10 Best Communication and Media Stocks To Buy According to Hedge Funds

02. The Walt Disney Company (NYSE:DIS)

Number of Hedge Fund Holders: 92

The Walt Disney Company (NYSE:DIS) ranks second on our list of 10 best communication and media ttocks to buy according to hedge funds. On June 25, Goldman Sachs initiated coverage on The Walt Disney Company (NYSE:DIS), assigning a Buy rating to the entertainment powerhouse’s stock and setting a price target of $125 per share. Analysts at the firm highlight The Walt Disney Company (NYSE:DIS) robust content pipeline as a critical factor driving potential growth in the mid-term. In its latest quarterly earnings report announced on May 7, The Walt Disney Company (NYSE:DIS) reported a normalized earnings per share of $1.21, exceeding expectations by $0.11. The company posted revenue of $22.08 billion, which fell short of forecasts by $60.06 million.

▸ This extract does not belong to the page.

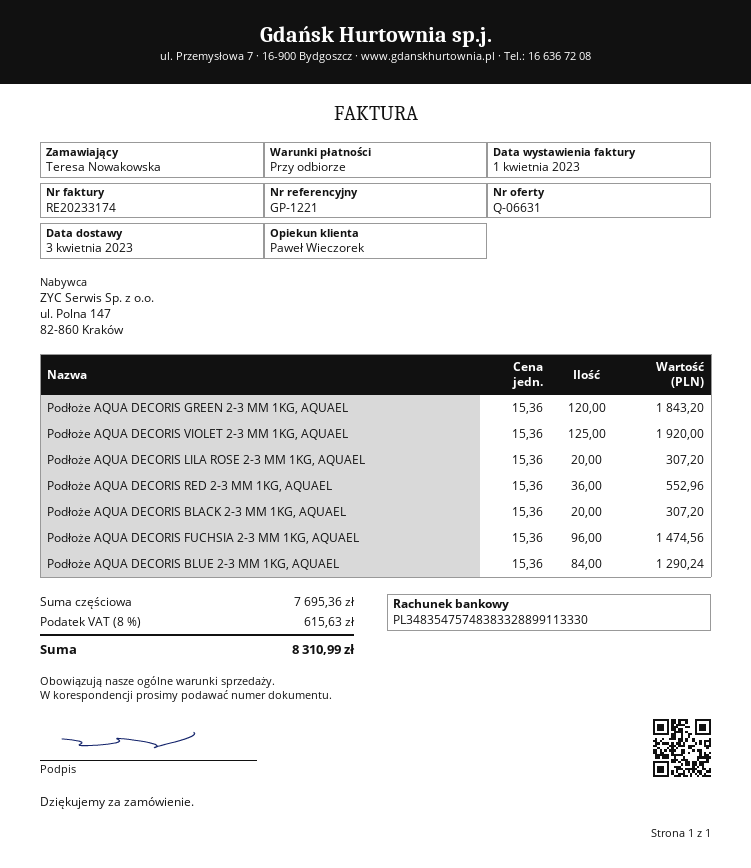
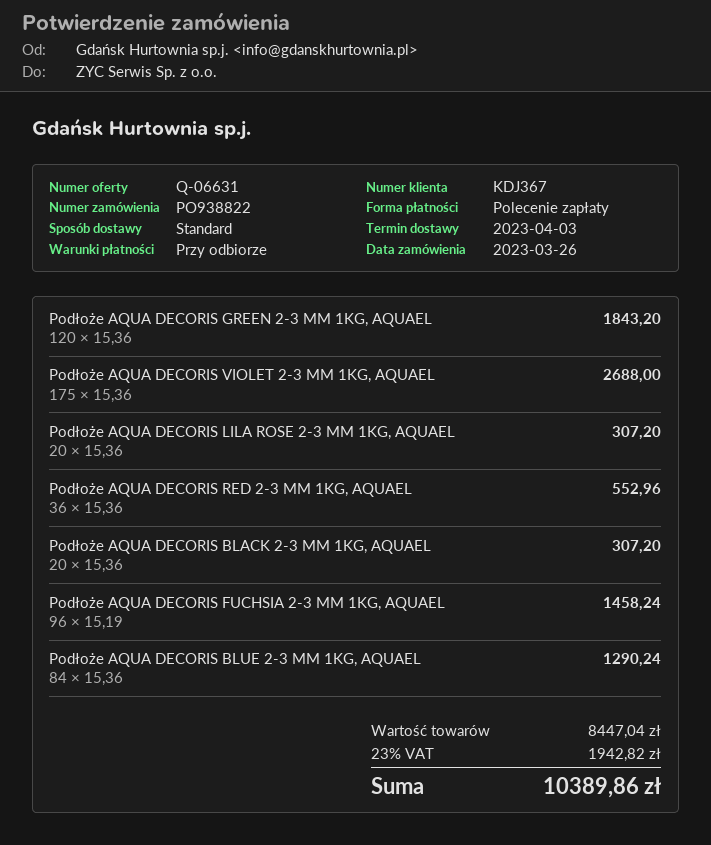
Podłoże AQUA DECORIS VIOLET 2-3 MM 1KG, AQUAEL: 125 x 15.36 = 1920.00 -> 175 x 15.36 = 2688.00
Podłoże AQUA DECORIS FUCHSIA 2-3 MM 1KG, AQUAEL: 96 x 15.36 = 1474.56 -> 96 x 15.19 = 1458.24
subtotal: 7695.36 -> 8447.04
tax: 8% = 615.63 -> 23% = 1942.82
total: 8310.99 -> 10389.86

During Q1, 2024 the count of hedge funds holding positions in The Walt Disney Company (NYSE:DIS) rose to 92 from 89 in the prior quarter, as reported by Insider Monkey’s database encompassing 920 hedge funds. These holdings collectively amount to around $8.45 billion. Nelson Peltz’s Trian Partners emerged as the leading shareholder among these hedge funds during this timeframe.

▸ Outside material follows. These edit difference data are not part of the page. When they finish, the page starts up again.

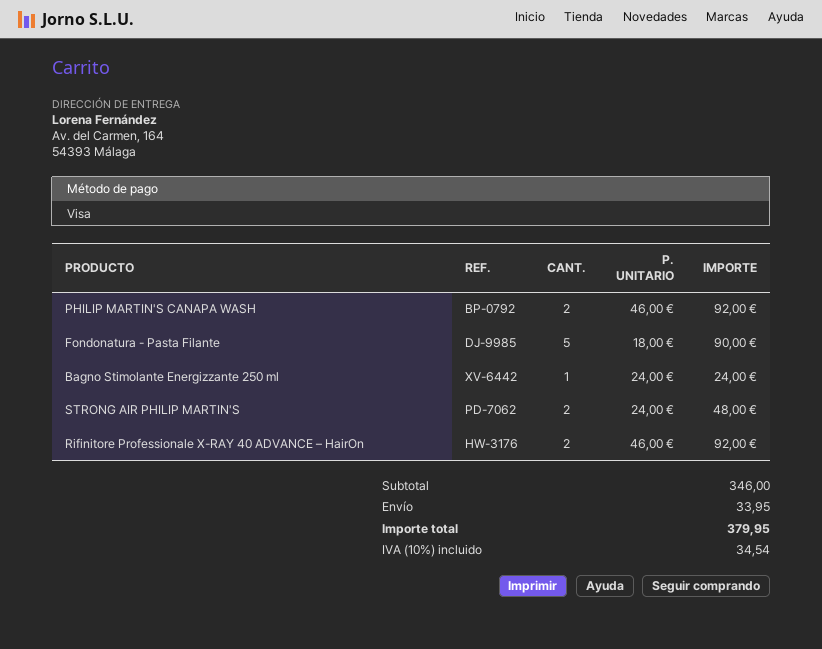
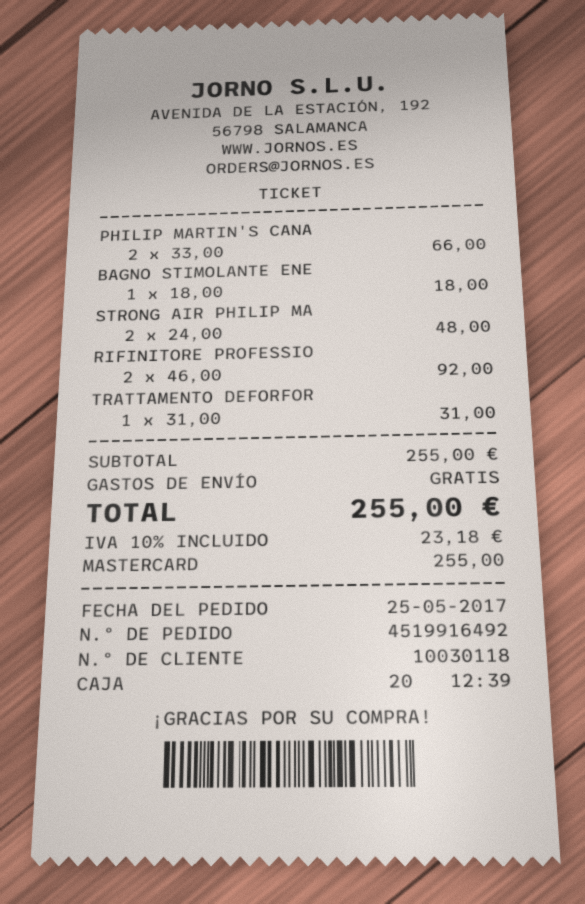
payment method: Visa -> Mastercard
PHILIP MARTIN'S CANAPA WASH: 2 x 46.00 = 92.00 -> 2 x 33.00 = 66.00
Fondonatura - Pasta Filante: 5 x 18.00 = 90.00 -> none
Bagno Stimolante Energizzante 250 ml: 1 x 24.00 = 24.00 -> 1 x 18.00 = 18.00
TRATTAMENTO DEFORFOR: none -> 1 x 31.00 = 31.00
subtotal: 346.00 -> 255.00
shipping: 33.95 -> 0.00
tax: 10% = 34.54 -> 10% = 23.18
total: 379.95 -> 255.00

Mar Vista Focus strategy stated the following regarding The Walt Disney Company (NYSE:DIS) in its first quarter 2024 investor letter:

“The Walt Disney Company’s (NYSE:DIS) latest financial results displayed considerable progress, leading to an increase in stock price. The most noteworthy factor was the improved performance of its streaming business. With media profitability recovering, management is optimistically guiding for 20% earnings growth in 2024. This positive outlook is also supported by lower costs and robust performance from its parks division.

Walt Disney’s streaming service is on track to become profitable by its fiscal fourth quarter. This aligns with our original investment thesis, which expected the direct-to-consumer (DTC) business to move from a loss of $2 billion to a profit of $1 billion. Even after the recent stock price increase, Walt Disney remains undervalued relative to Netflix. We expect this gap to shrink as its streaming business matures and becomes increasingly profitable over the next few years.”